Week X November 9: Audiences (Futrell, Roman Games, 104-113; 117-119)
November 11: Charioteers (Potter in Potter-Mattingly 284-303)
November 13: Chariot races (Futrell 189-208)
Section: key terms
Week XI November 16: High Empire (Potter, Ancient Rome, 195-250)
November 18: More High Empire (Potter, Ancient Rome, 195-250)
November 20: Greek Sports in Roman times (Kyle, Sport and Spectacle 329-339; Miller, Arete, 160-164; ctools)
Section: discuss computer assignment 3
COMPUTER ASSIGMENT 3: Sporting Emperors (open 11/16; due 11/23 @ 9 am)
Week XII November 23: Boxing (Poliakoff 68-88; ctools)
November 25: A Heavy-weight from Egypt (TBD)
November 27: No Class (Thanksgiving Break)
Section: High Empire
Week XIII November 30: Roman male elites (Gleason in: Potter-Mattingly, )
December 2: Thinking about Greek Sports (Philostratus; ctools)
December 4: Thinking about Athletics (Galen; ctools)
Section: discuss computer assignment 4
COMPUTER ASSIGNMENT 4: Egyptian Athletes (open 11/30; due 12/7 @ 9 am)
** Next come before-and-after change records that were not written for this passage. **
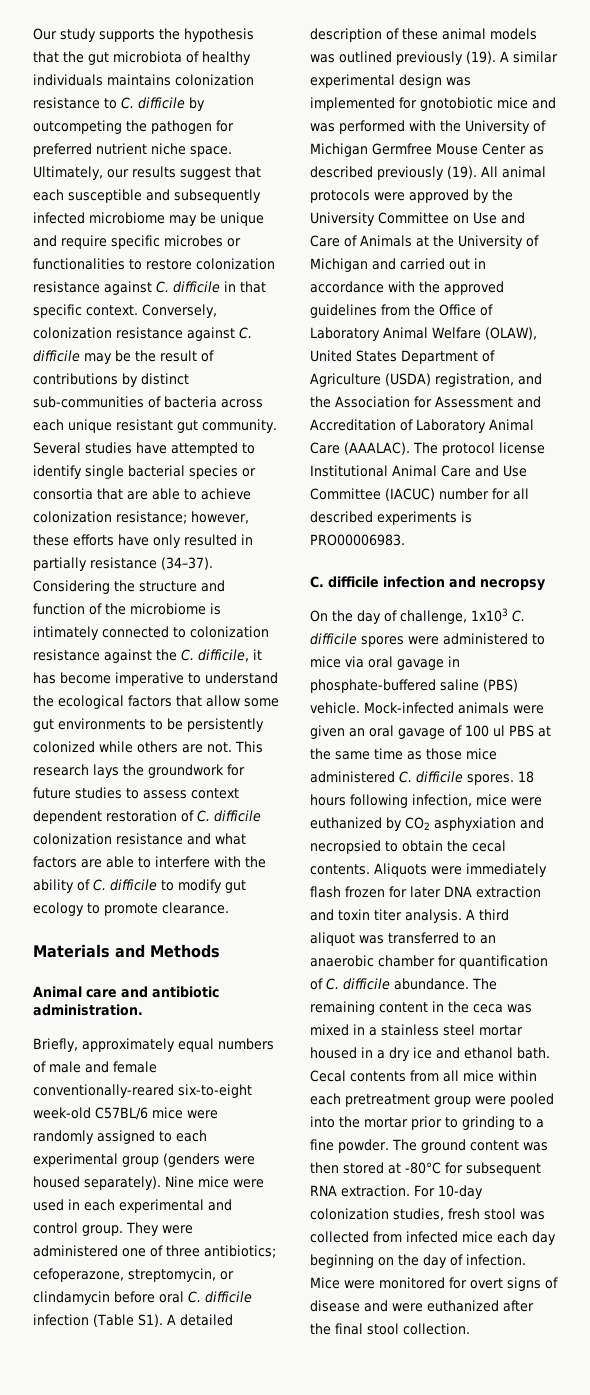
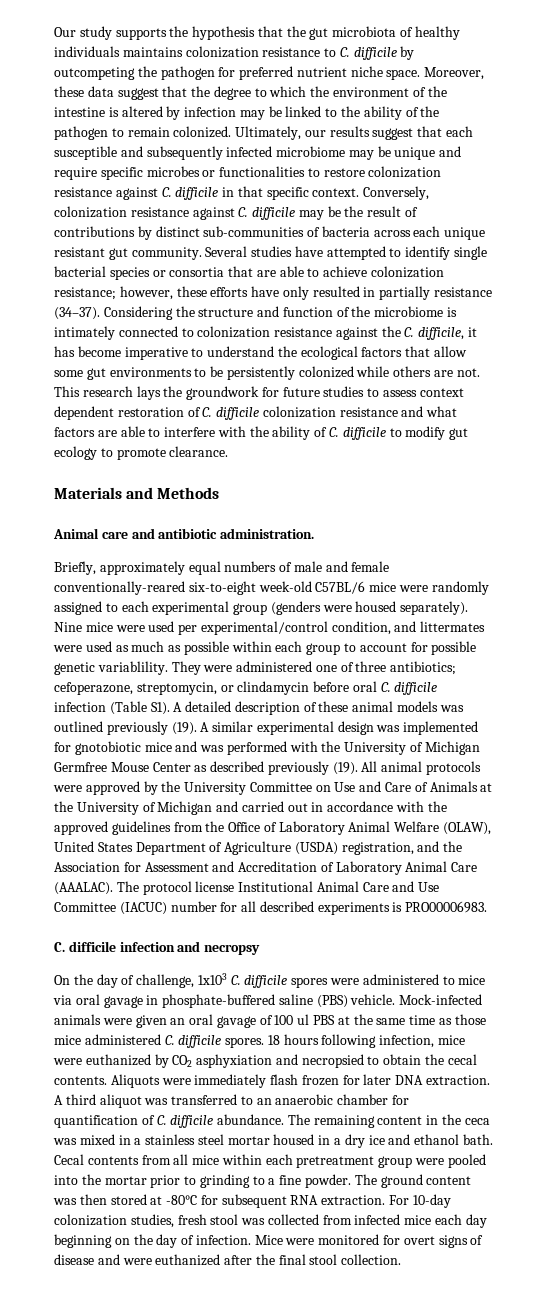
+ Moreover, these data suggest that the degree to which the environment of the intestine is altered by infection may be linked to the ability of the pathogen to remain colonized.
- Nine mice were used in each experimental and control group.
+ Nine mice were used per experimental/control condition, and littermates were used as much as possible within each group to account for possible genetic variablility.
- Aliquots were immediately flash frozen for later DNA extraction and toxin titer analysis.
+ Aliquots were immediately flash frozen for later DNA extraction.

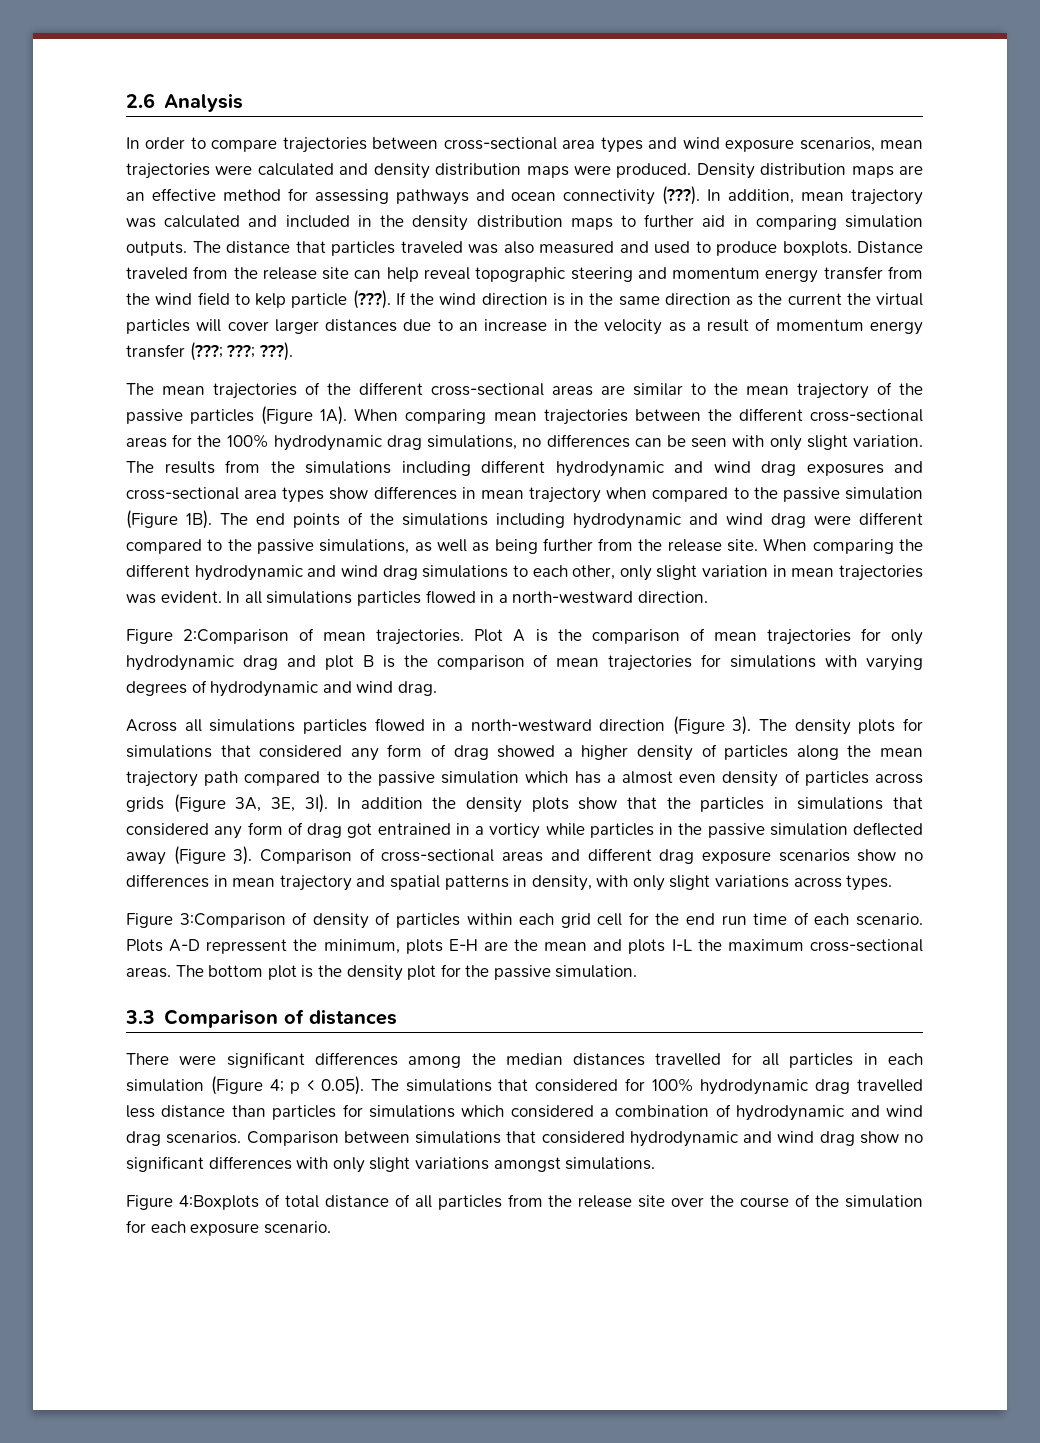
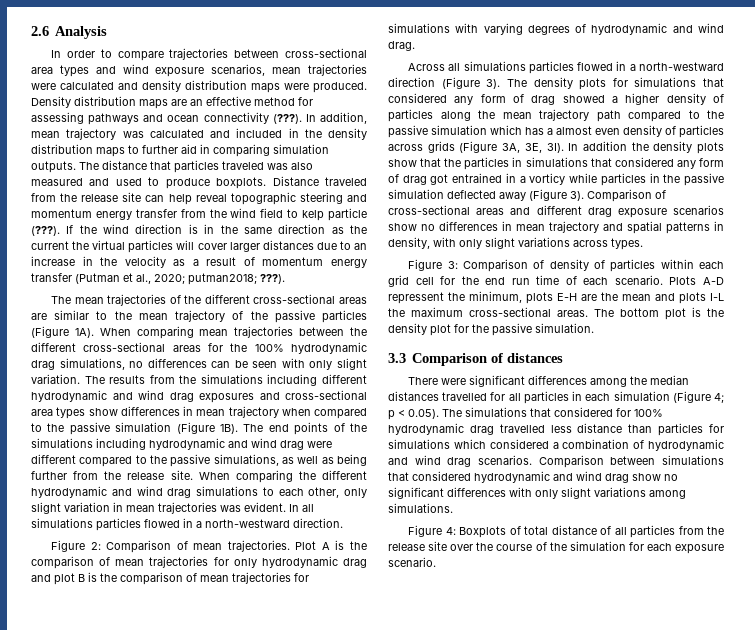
- If the wind direction is in the same direction as the current the virtual particles will cover larger distances due to an increase in the velocity as a result of momentum energy transfer (???; ???; ???).
+ If the wind direction is in the same direction as the current the virtual particles will cover larger distances due to an increase in the velocity as a result of momentum energy transfer (Putman et al., 2020; putman2018; ???).
- Figure 2:Comparison of mean trajectories.
+ Figure 2: Comparison of mean trajectories.
- Figure 3:Comparison of density of particles within each grid cell for the end run time of each scenario.
+ Figure 3: Comparison of density of particles within each grid cell for the end run time of each scenario.
- Comparison between simulations that considered hydrodynamic and wind drag show no significant differences with only slight variations amongst simulations.
+ Comparison between simulations that considered hydrodynamic and wind drag show no significant differences with only slight variations among simulations.
- Figure 4:Boxplots of total distance of all particles from the release site over the course of the simulation for each exposure scenario.
+ Figure 4: Boxplots of total distance of all particles from the release site over the course of the simulation for each exposure scenario.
Week XIV December 7: Towards a Christian Empire (Potter, Ancient Rome, 251-300)
December 9: Christians and games (Futrell 172-188)
December 11: End of Empire (Potter, Ancient Rome, 301-334)
Section: key terms
Week XV December 14: The Worlds of Roman Sport
Final exam: Friday, 18 December, 4-6 pm
A. Futrell, Roman Games.
D.S. Potter and D. Mattingly, Life, Death and Entertainment in the Roman Empire.
David Potter, Ancient Rome: A New History (2009)
Other Reading on the Course Tools site as indicated on the syllabus.
The requirements for this class consist of daily preparation for class by thoroughly reading the assigned readings, 1 one-hour examination, 4 computer assignments, and 1 final exam, as well as several smaller assignments and contributions during section. These contribute to your final grade in the following manner:
Section participation: 20%
Computer Assignments: 30%
One-Hour Exam: 20%
Final Exam: 30%
The examinations will consist of identifications from the secondary readings and essay questions. The terms for id-questions will be discussed in section. Topics about which essay questions may be asked will be handed out before each examination. Essays should be well organized and thorough, taking account of the evidence from primary sources.
The computer assignments will consist of translated passages from primary sources for discussion and comment, bringing into play the things you have read in the readings and heard in lectures and sections. The assignments should be well argued, to the point, and show sufficient command and understanding of required readings.
Policy on Collaboration
We recognize that you will often work on assignments with your friends. This is a good thing to do. We also recognize that this will result in some sharing of ideas, but we expect that the assignments that you turn in will represent your own take on the material. If your assignment shows verbal similarities to that turned in by another person in the course you will receive a 0 on that assignment. You cannot redo assignments that have received a 0. We hope that we will not have to invoke this rule.
Policy on Late Work
All work is due on the date that is listed on the syllabus. If for some reason—illness or an unavoidable university-related travel commitment are usually the only ones that we will allow—you cannot turn in the assignment on the due date, you must notify your GSI in advance, and you will have until the next scheduled class to turn it in for full credit. Exceptions to this policy will only be possible in cases of serious illness or family emergency, and will be determined on a case-by-case basis.